# Excerpted data
================================

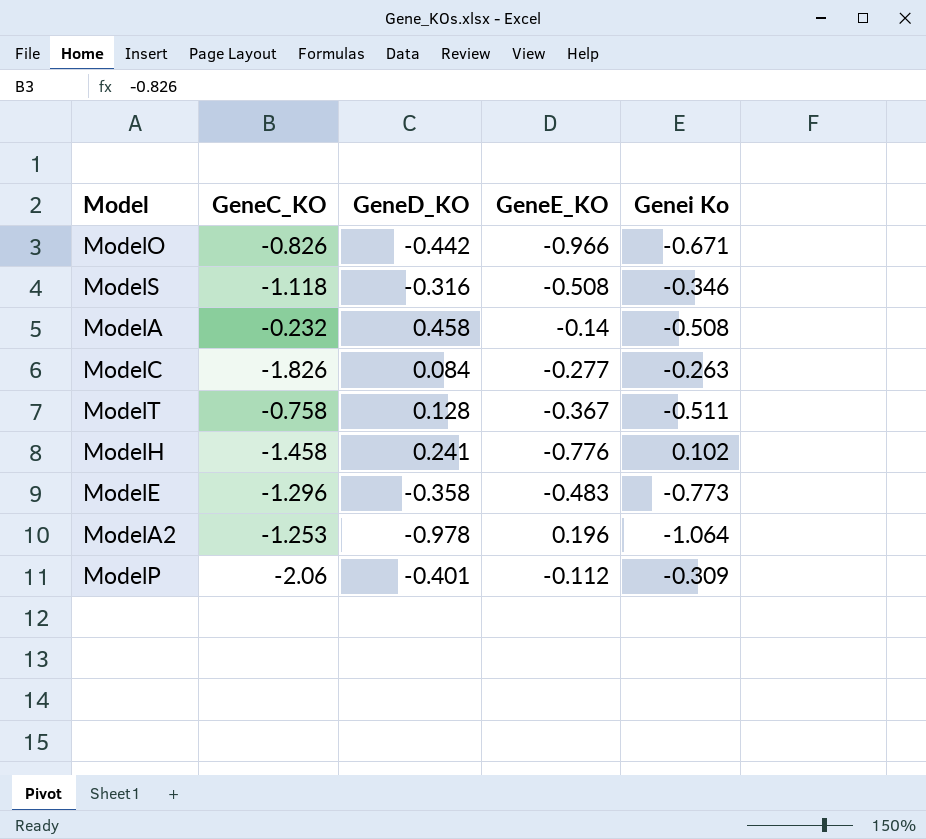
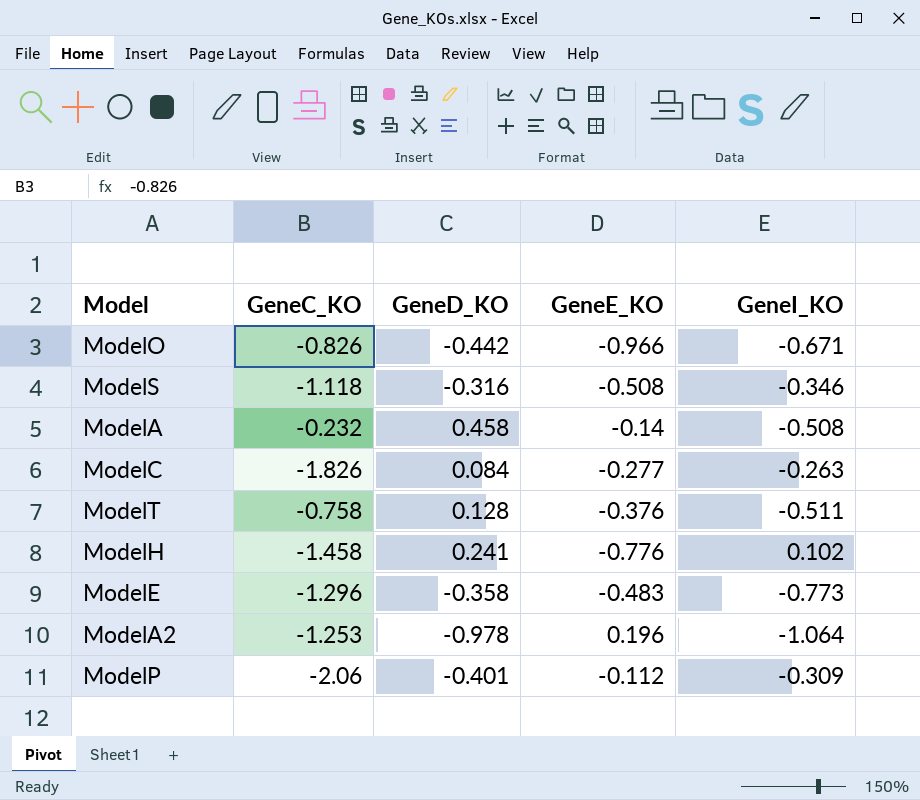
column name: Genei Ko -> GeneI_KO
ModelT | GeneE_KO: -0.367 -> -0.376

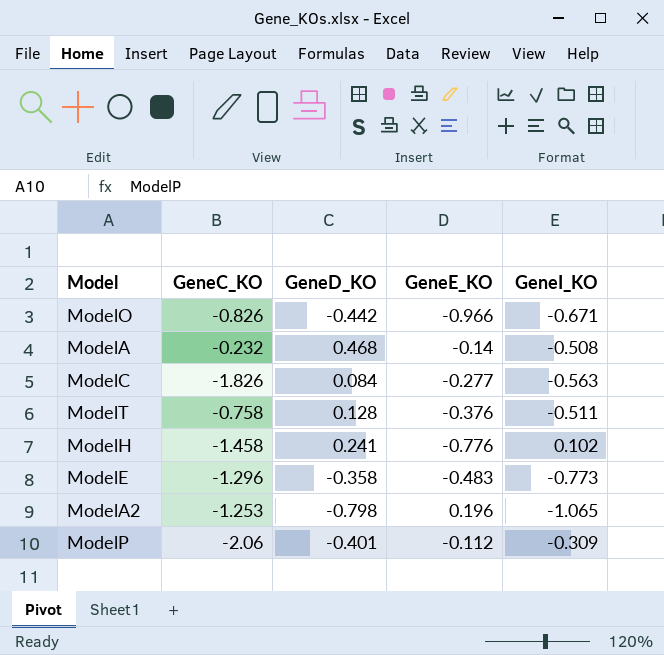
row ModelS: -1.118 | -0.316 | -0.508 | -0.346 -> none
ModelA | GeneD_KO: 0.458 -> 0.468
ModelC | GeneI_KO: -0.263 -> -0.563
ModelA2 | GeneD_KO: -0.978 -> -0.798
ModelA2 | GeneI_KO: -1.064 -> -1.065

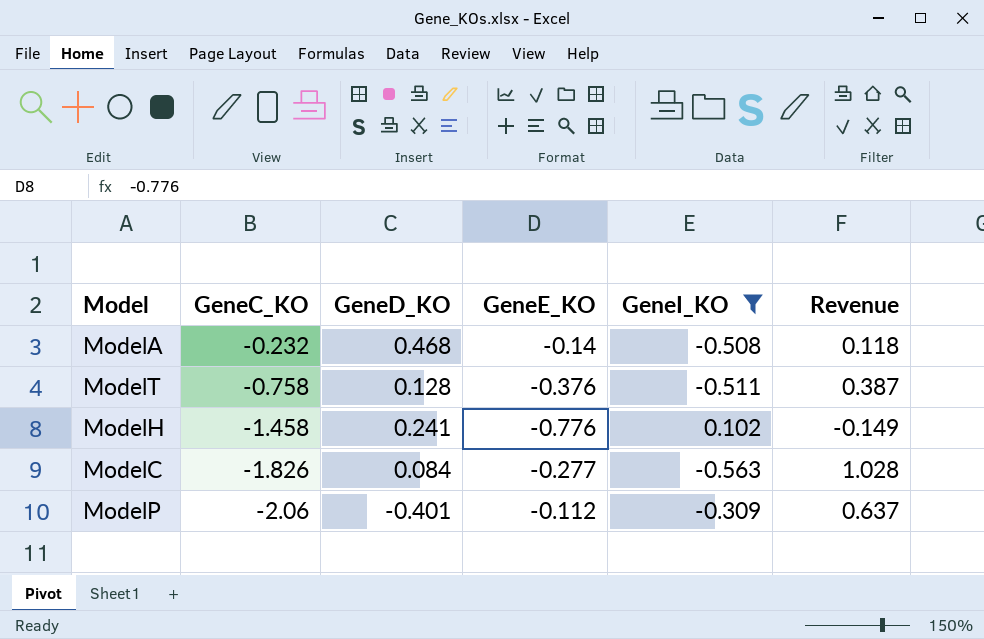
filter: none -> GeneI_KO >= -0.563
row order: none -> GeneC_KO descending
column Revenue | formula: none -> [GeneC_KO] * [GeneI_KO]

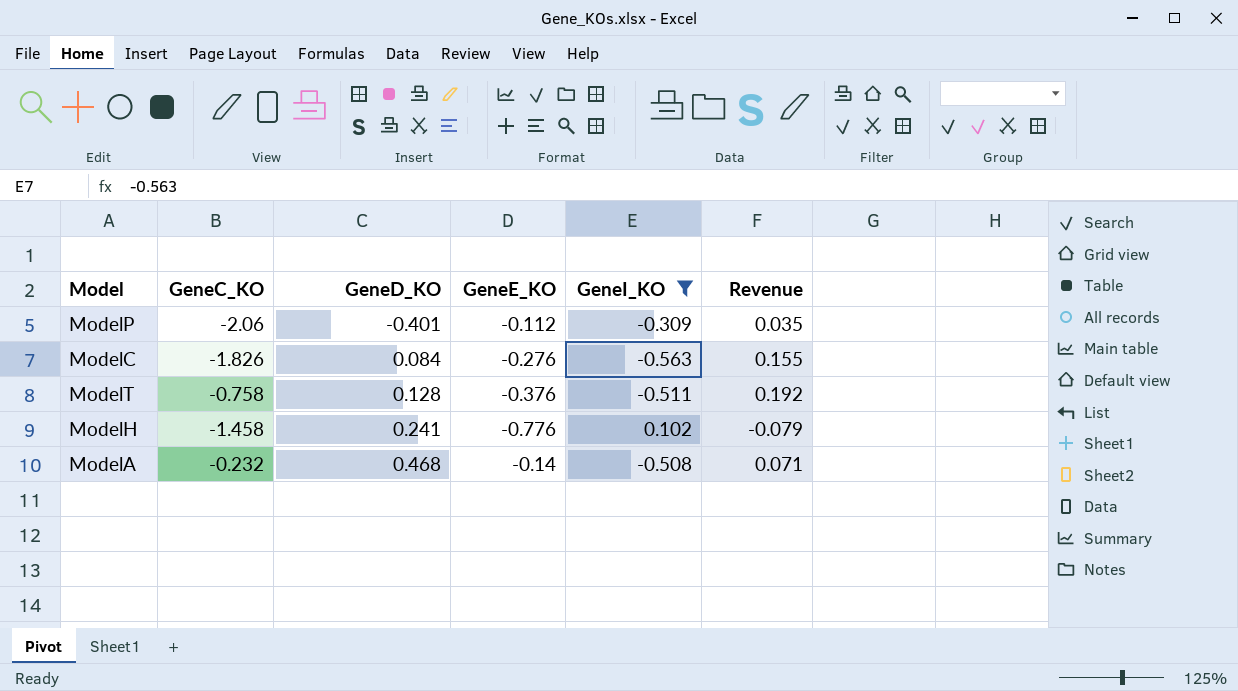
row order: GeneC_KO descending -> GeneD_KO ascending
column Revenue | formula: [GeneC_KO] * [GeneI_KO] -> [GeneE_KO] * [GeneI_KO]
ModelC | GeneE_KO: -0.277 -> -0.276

================================

All of the material goes into the answer exactly as it stands, except for the pictures.

# Output for this exercise
column name: Genei Ko -> GeneI_KO
ModelT | GeneE_KO: -0.367 -> -0.376

row ModelS: -1.118 | -0.316 | -0.508 | -0.346 -> none
ModelA | GeneD_KO: 0.458 -> 0.468
ModelC | GeneI_KO: -0.263 -> -0.563
ModelA2 | GeneD_KO: -0.978 -> -0.798
ModelA2 | GeneI_KO: -1.064 -> -1.065

filter: none -> GeneI_KO >= -0.563
row order: none -> GeneC_KO descending
column Revenue | formula: none -> [GeneC_KO] * [GeneI_KO]

row order: GeneC_KO descending -> GeneD_KO ascending
column Revenue | formula: [GeneC_KO] * [GeneI_KO] -> [GeneE_KO] * [GeneI_KO]
ModelC | GeneE_KO: -0.277 -> -0.276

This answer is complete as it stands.